Anyone who thinks that Black Metal is a conservative and formulaic sound need only look at (amongst the plethora of progressive and avant-garde entities) Norwegian’s Vreid and how have incorporated outside and wider aspects into their black metal fabric. Whilst that more typical black metal sound is firmly at the band’s core, their willingness to bring in the sounds of Hard Rock and sixties and seventies influence has afforded them the “Black n’ Roll” moniker and thus helps them stand out in some capacity to many of their peers. Following on in this trend, eighth album, and first on Season Of Mist, Lifehunger is not only one of their strongest to date, but possibly the easiest of their catalogue to break into.

The clean, brooding intro of ‘Flowers & Blood’ is a fairly standard type of atmospheric opening and delivers a sense of melancholy leading into the lead single ‘One Hundred Years’, the most archetypal black metal song on the album, complete with piercing vocals, blistering pace and blastbeats alongside a prominent melodic sense, particularly in its brief guitar solo work.

It doesn’t take long for the further influences to rear their head, however, with the title track having a muscular opening groove which feels reminiscent of the likes of Testament, albeit through a blackened filter. Elsewhere ‘The Dead White’ shows some clear Judas Priest worship with some of its more stripped back riffing, whilst ‘Hello Darkness’ offers an eerie and off-kilter tone with its warped, psychedelic meets Blue Oyster Cult delivery.

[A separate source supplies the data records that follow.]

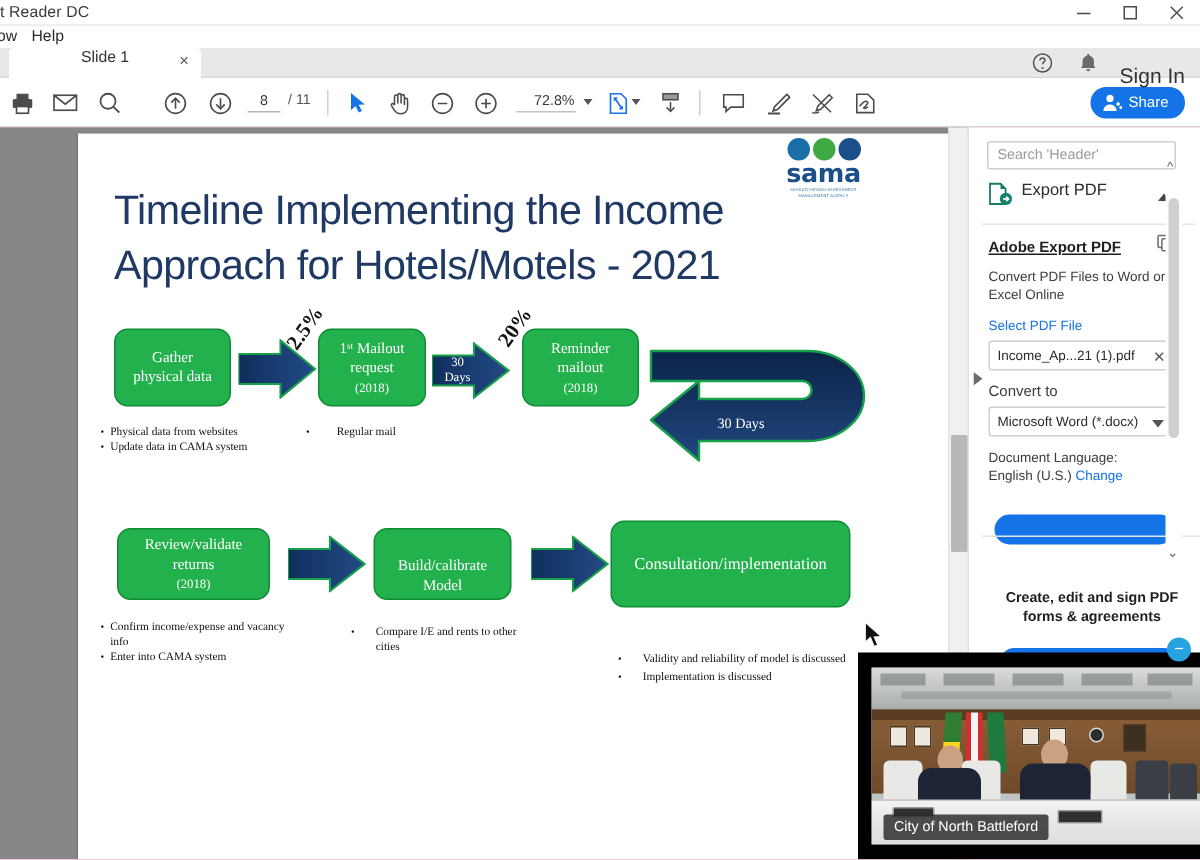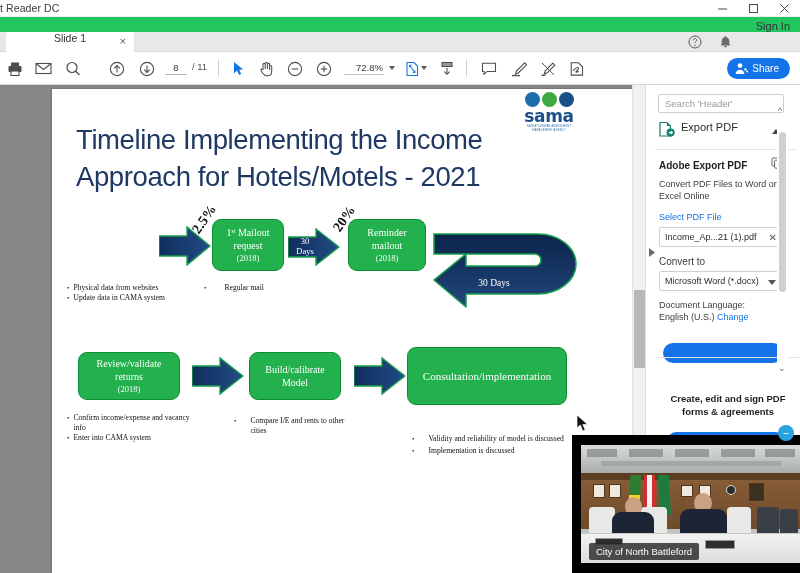"t Reader DC" #app { background: #22c55e -> #ec4899 }
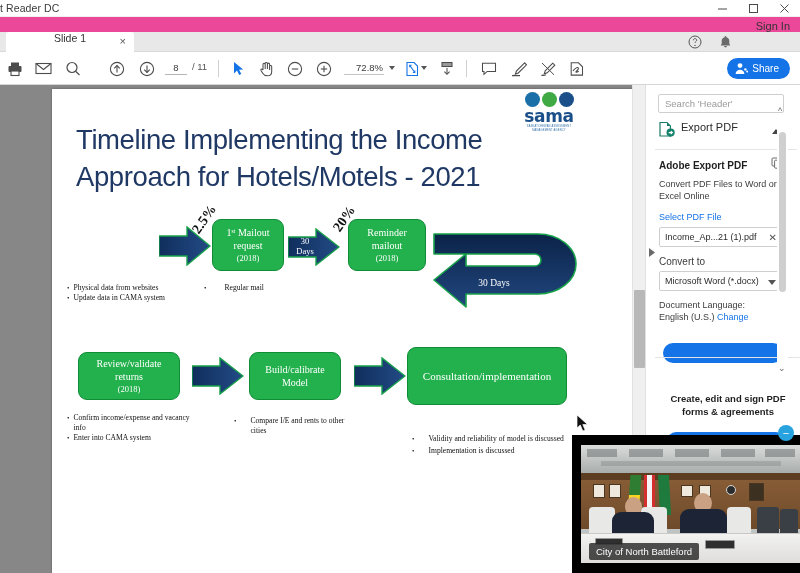"ow" div.menubar { html: none -> <div> <div>ow</div> <div>Help</div> </div> }
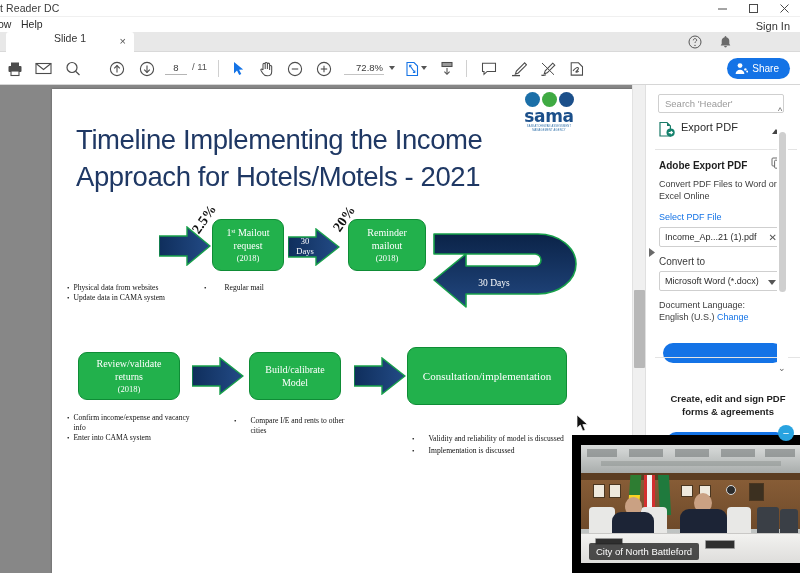"Sign In" .signin { font-size: 11px -> 14px; top: 16px -> 40px }
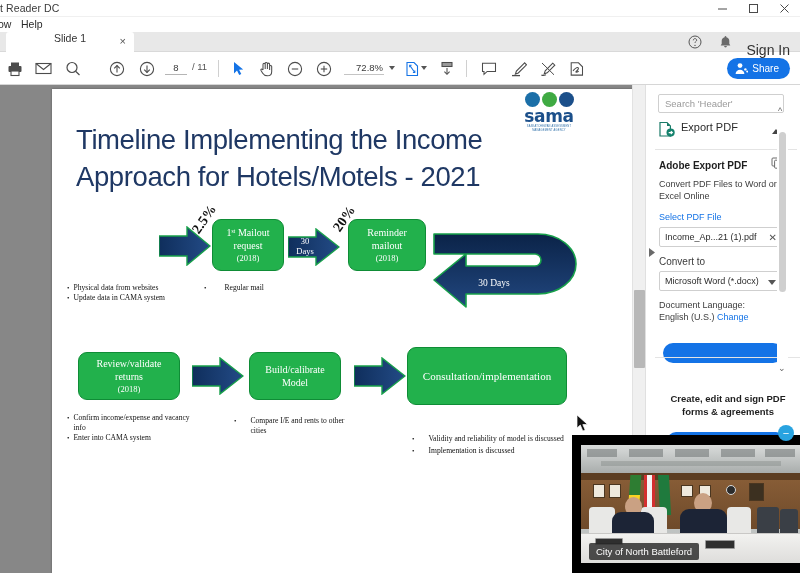"Adobe Export PDF" .pb-title { text-decoration: none -> underline }
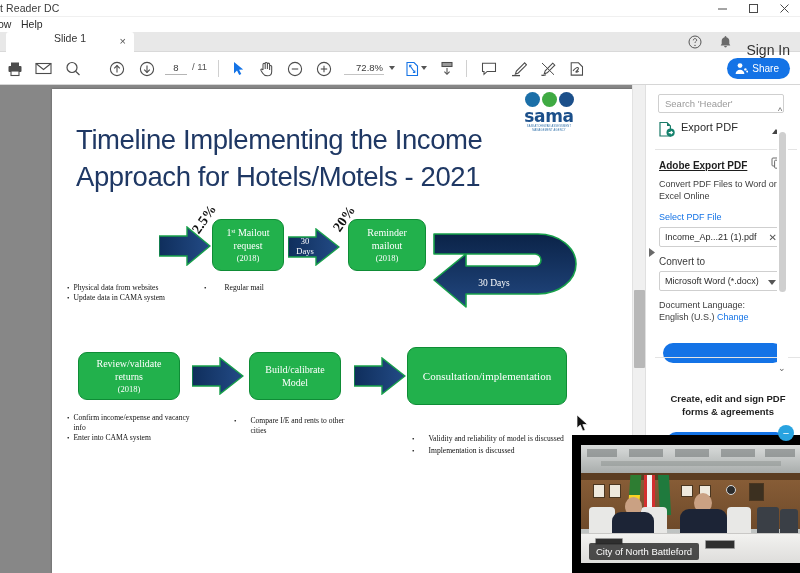"Gather" div.gbox { html: none -> <div> <div> <span>Gather</span><br> <span>physical data</span> </div> </div> }
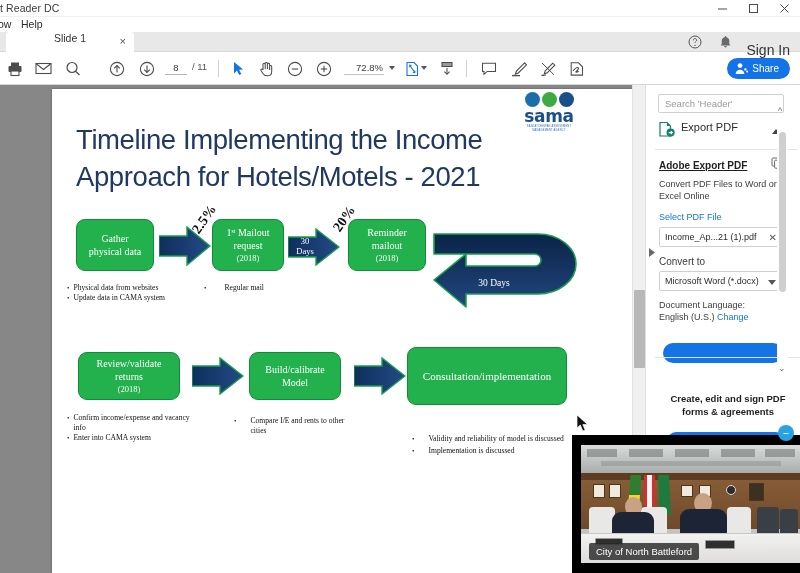"Build/calibrate" div.gbox { align-items: none -> flex-end }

Vreid has a knack for a wide and ever-diversifying sound whilst managing to bring it all together without feeling scattershot or bolted together, and Lifehunger manages to be both one of the band’s most eclectic yet cohesive works to date, balancing ferocity with catchiness and fun that black metal is often believed to shun by definition. Vreid may often feel a little overlooked but their catalogue has regularly proven that they give something substantially different to many of their peers, and with luck, this should prove and important album for them in terms of gaining a wider audience.